Learn more about recruiting and retention in crisis:
4. Are You Sure? – What Science Knows about Rehires
Although the above sounds logical and cost-effective, science has a somewhat bleaker view of the entire story than “new” veteran employees and their hiring recruiters. A 2020 study published in the Journal of Management makes one prick up HR’s ears. It compared how internal, external and rehired managers work or how much they achieve.
Summarized, the study states:
- Job performance evaluations before and after rehiring revealed that boomerang managers’ performance tended to remain the same – rather than increase or decrease.
- Furthermore, boomerang managers performed similarly to internally and externally hired managers in the first year on the job, but internal and external hires improved more than rehires over time.
- Rehires are more likely to turn over from the organization.
- Boomerang managers who turned over a second time tended to do so for reasons similar to their initial turnover reasons.

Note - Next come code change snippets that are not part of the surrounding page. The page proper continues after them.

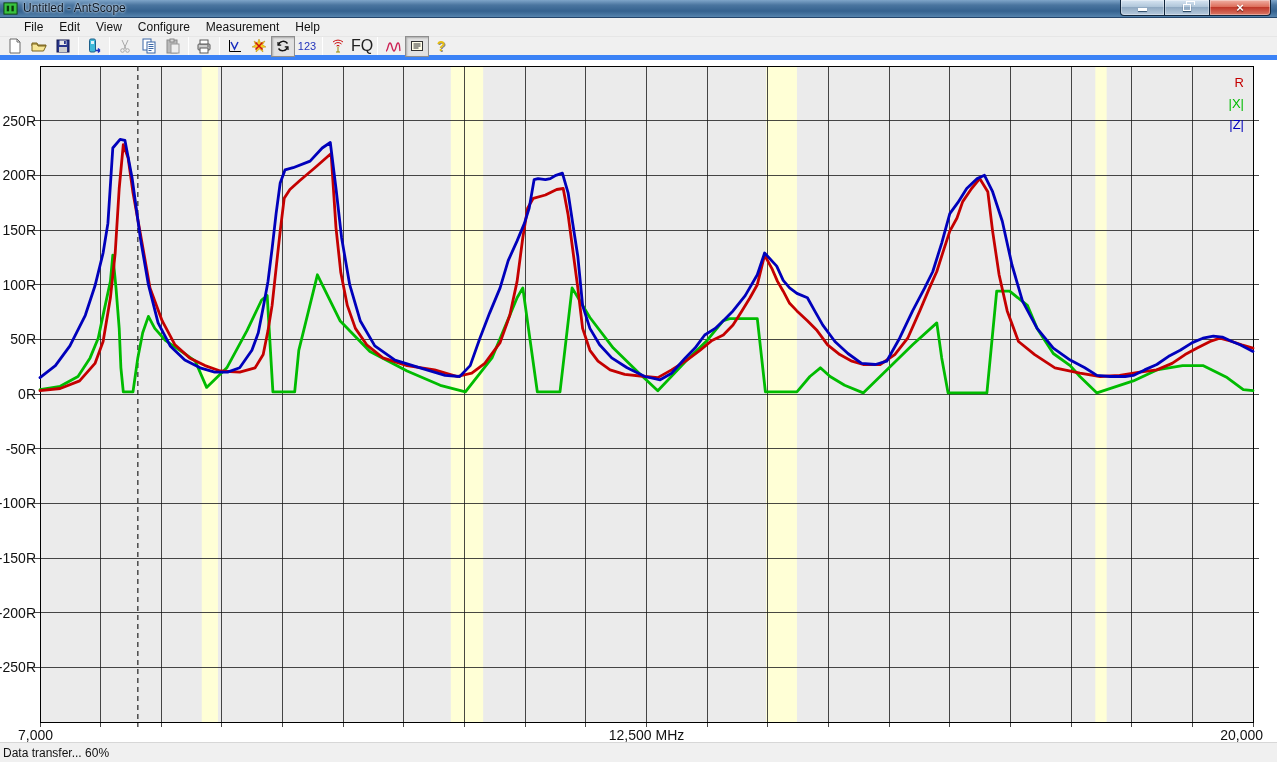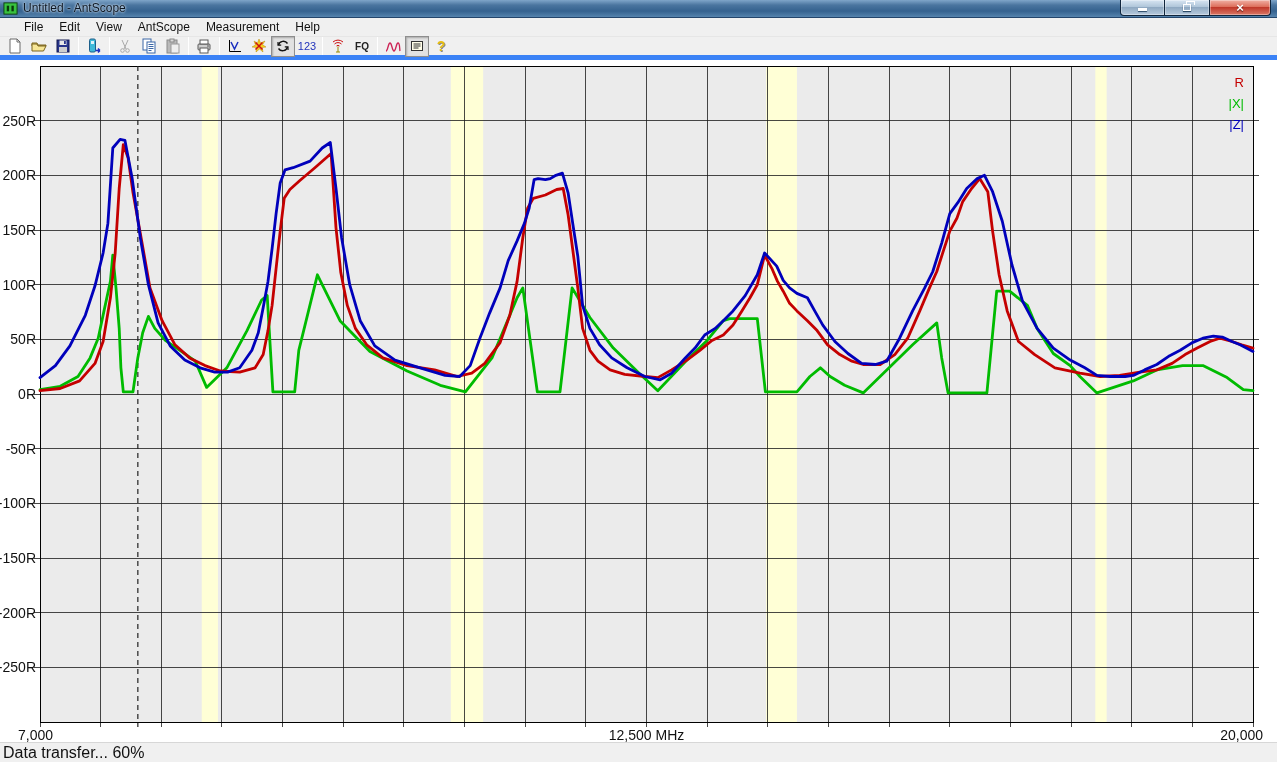"AntScope" span.menu-item { text: AntScope -> Configure }
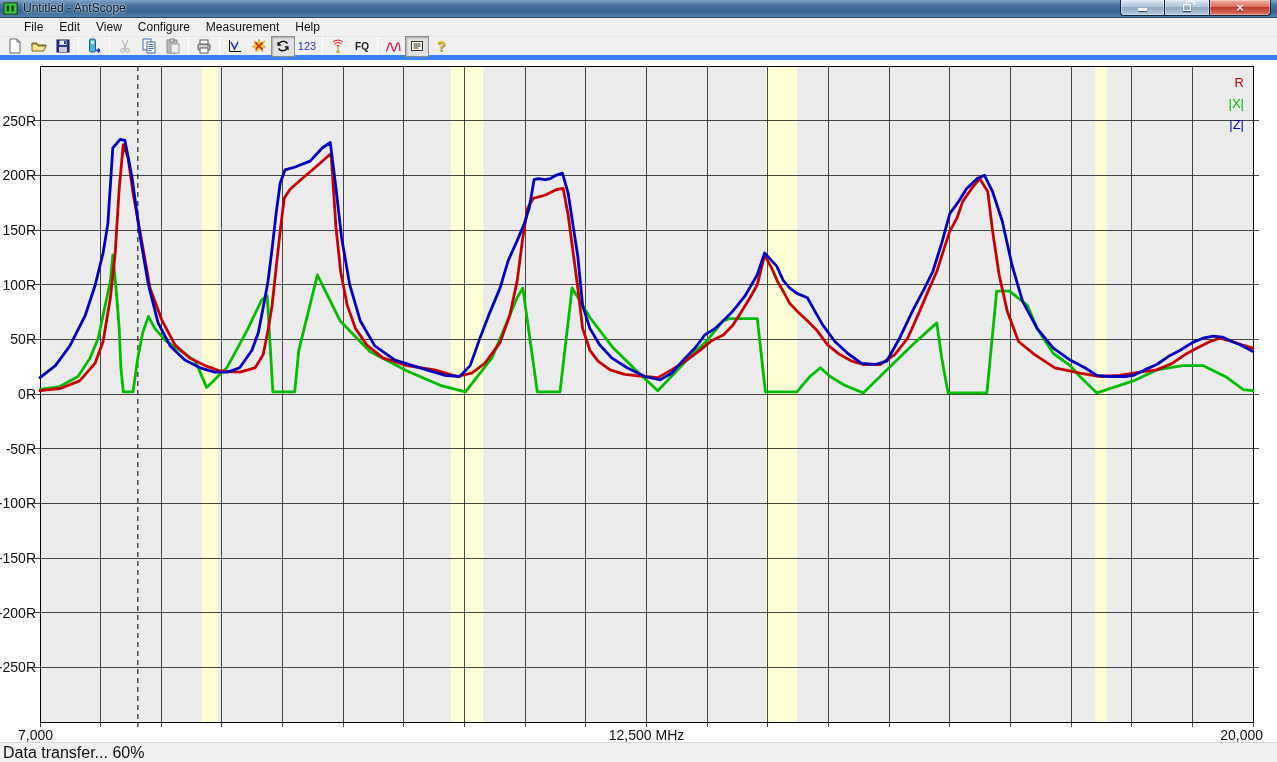"FQ" .txt-icon { font-size: 10px -> 16px; font-weight: bold -> normal }
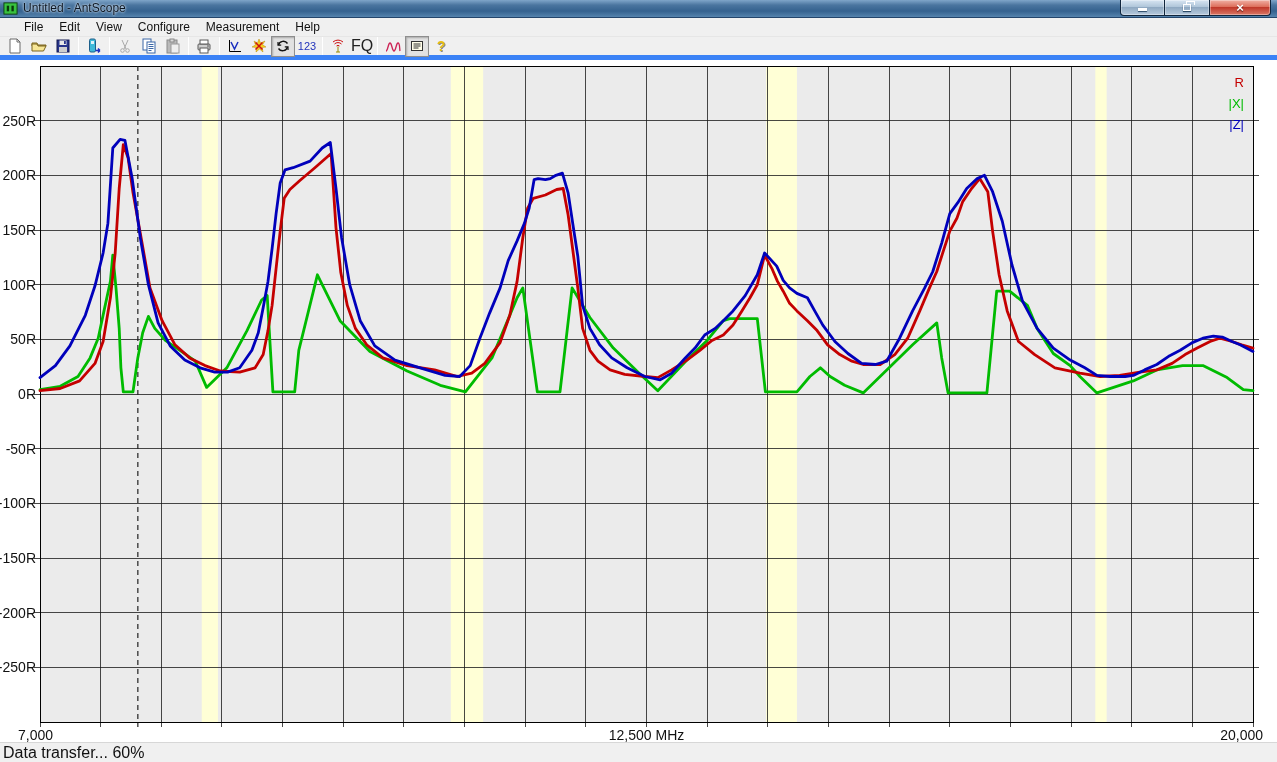"Data transfer... 60%" .status-text { font-size: 16px -> 12px }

HR departments are therefore well advised to take a close look at rehiring, despite any apparent advantages for them and the rehired person. Supposed cost-effectiveness should not take precedence over statistical evidence. After all that has gone before, it must be clear that the job boomeranger was either mistaken in their assessment of the situation when they left or that the company has significantly improved on said points during their absence.